The cathode and anode tubes 30 and 32 are of conventional design. The tubes 30 and 32 can therefore, cannot withstand very high temperatures such as those generally in excess of 260ºC (500ºF). At the same time, the location of the plasma gun 18 within the workpiece 16 creates a very high temperature environment in which temperatures can rise to 1093ºC (2000ºF). Accordingly, the plasma gun unit 12 utilizes an extension assembly 46 to couple the hoses 30 and 32 to the plasma gun 18. As described below, the extension assembly 46 can withstand the high temperatures in the vicinity of the plasma gun 18 even though the hoses 30 and 32 cannot. Furthermore, the plasma gas supply tube 36 and the powder supply tube 40, both coupled to the plasma gun 18, are sufficiently cooled in the vicinity of the plasma gun 18, as described below.

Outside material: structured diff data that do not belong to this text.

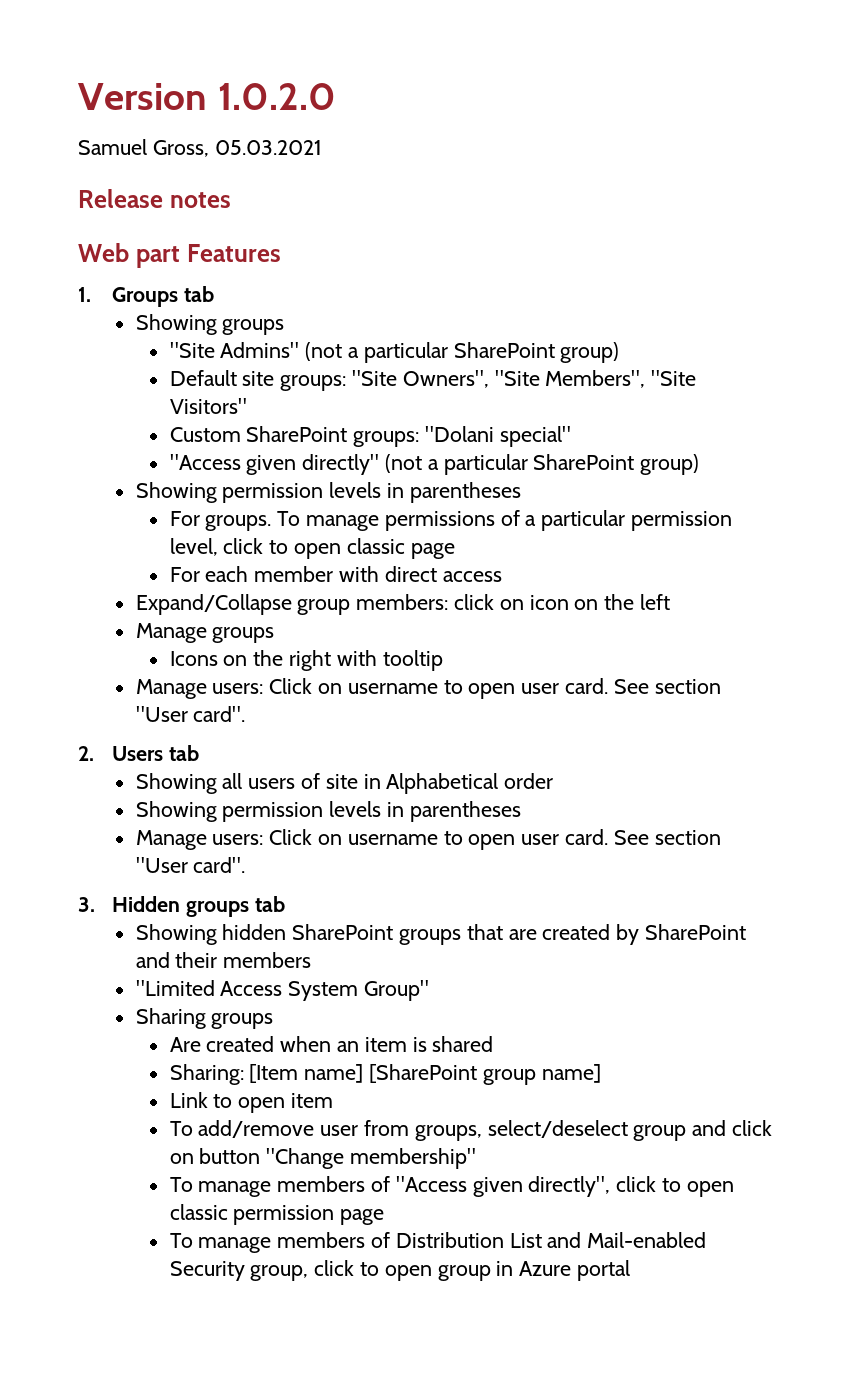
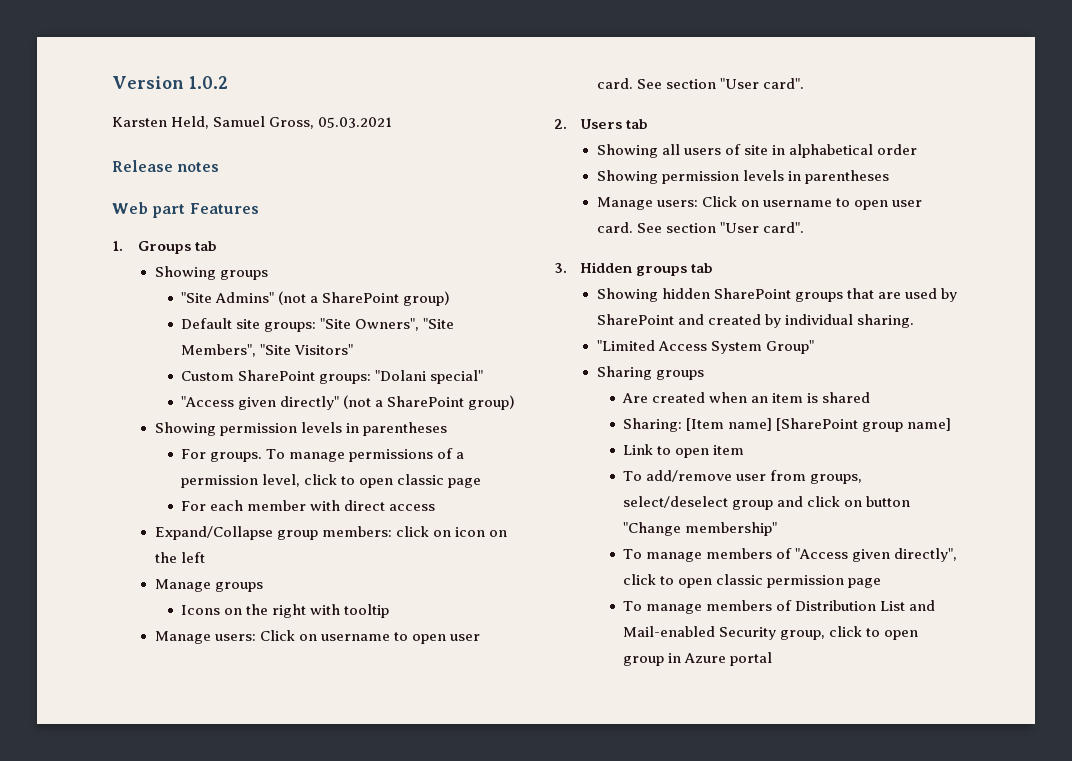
- Version 1.0.2.0
- Samuel Gross, 05.03.2021
+ Version 1.0.2
+ Karsten Held, Samuel Gross, 05.03.2021
- "Site Admins" (not a particular SharePoint group)
+ "Site Admins" (not a SharePoint group)
- "Access given directly" (not a particular SharePoint group)
+ "Access given directly" (not a SharePoint group)
- To manage permissions of a particular permission level, click to open classic page
+ To manage permissions of a permission level, click to open classic page
- Showing all users of site in Alphabetical order
+ Showing all users of site in alphabetical order
- Showing hidden SharePoint groups that are created by SharePoint and their members
+ Showing hidden SharePoint groups that are used by SharePoint and created by individual sharing.

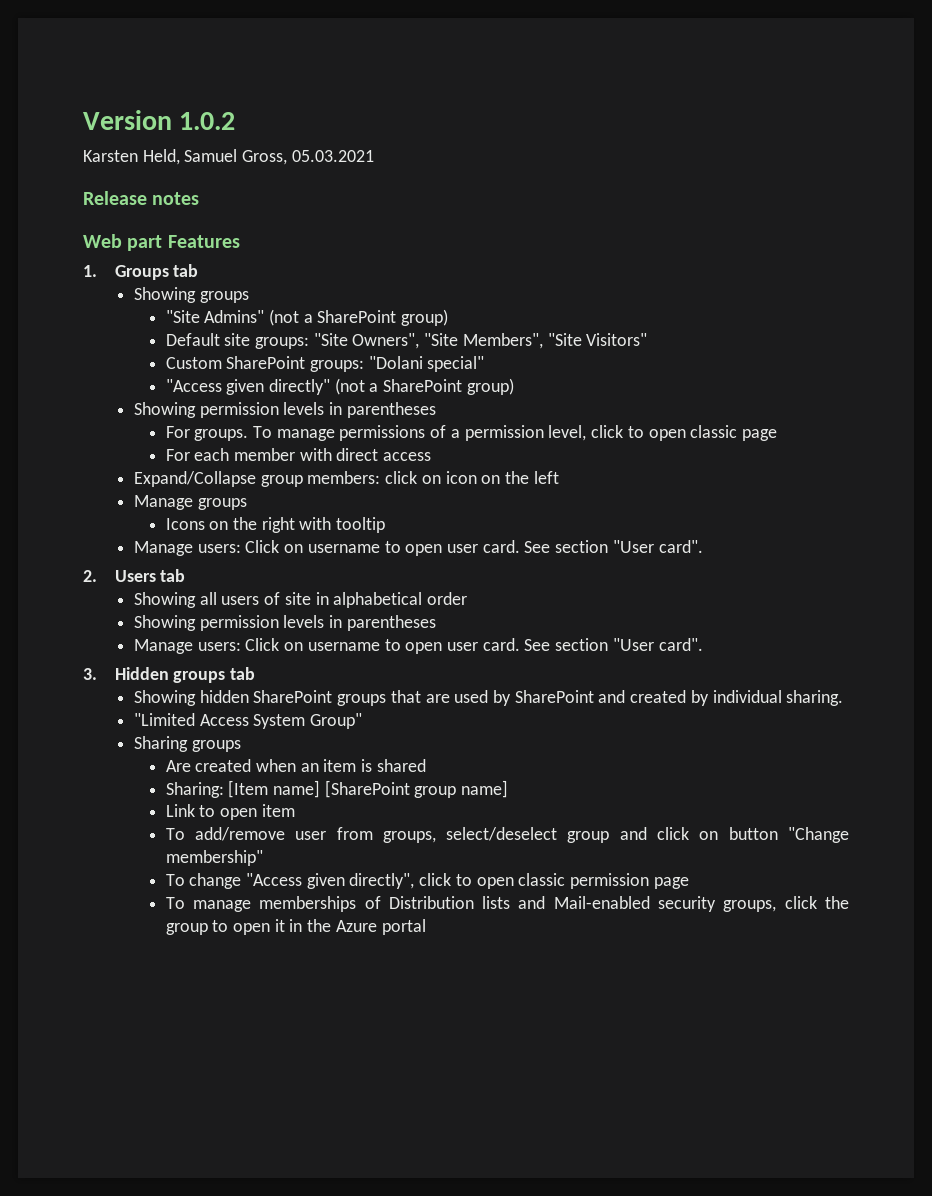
- To manage members of "Access given directly", click to open classic permission page
+ To change "Access given directly", click to open classic permission page
- To manage members of Distribution List and Mail-enabled Security group, click to open group in Azure portal
+ To manage memberships of Distribution lists and Mail-enabled security groups, click the group to open it in the Azure portal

The plasma gun unit 12 is shown in detail in Fig. 2-5. As seen therein, the extension assembly 46 includes an anode extension tube 48 extending upwardly from the plasma gun 18 at its lower end to a connector block unit 50 at its upper end. The connector block unit 50 has an anode fitting 52 attached thereto and terminating in a threaded end 54 for receiving the anode tube 32 shown in Fig. 1. The connector block unit 50 abuts a dielectric block 56 from which extends a hollow, generally cylindrical sleeve extension 58. As described in detail below in connection with Fig. 5, the sleeve extension 58 surrounds a cathode fitting for receiving the cathode tube 30.

The plasma gas supply tube 36 shown in Fig. 1 extends through the dielectric block 56 and the connector block assembly 50 and is coupled to the plasma gun 18 at a connector 60. The tube 36 is coupled to the dielectric block 56 via a connector 62. As shown in the cross-sectional view of Fig. 4, the connector 62 couples the tube 36 through openings 64 and 66. in the non-conductor block 56 or the connection block unit 50 with a connector 68 on the underside of the connection block unit 50. The tube 36 extends from the connector 68 to the connector 60 on the plasma gun 18.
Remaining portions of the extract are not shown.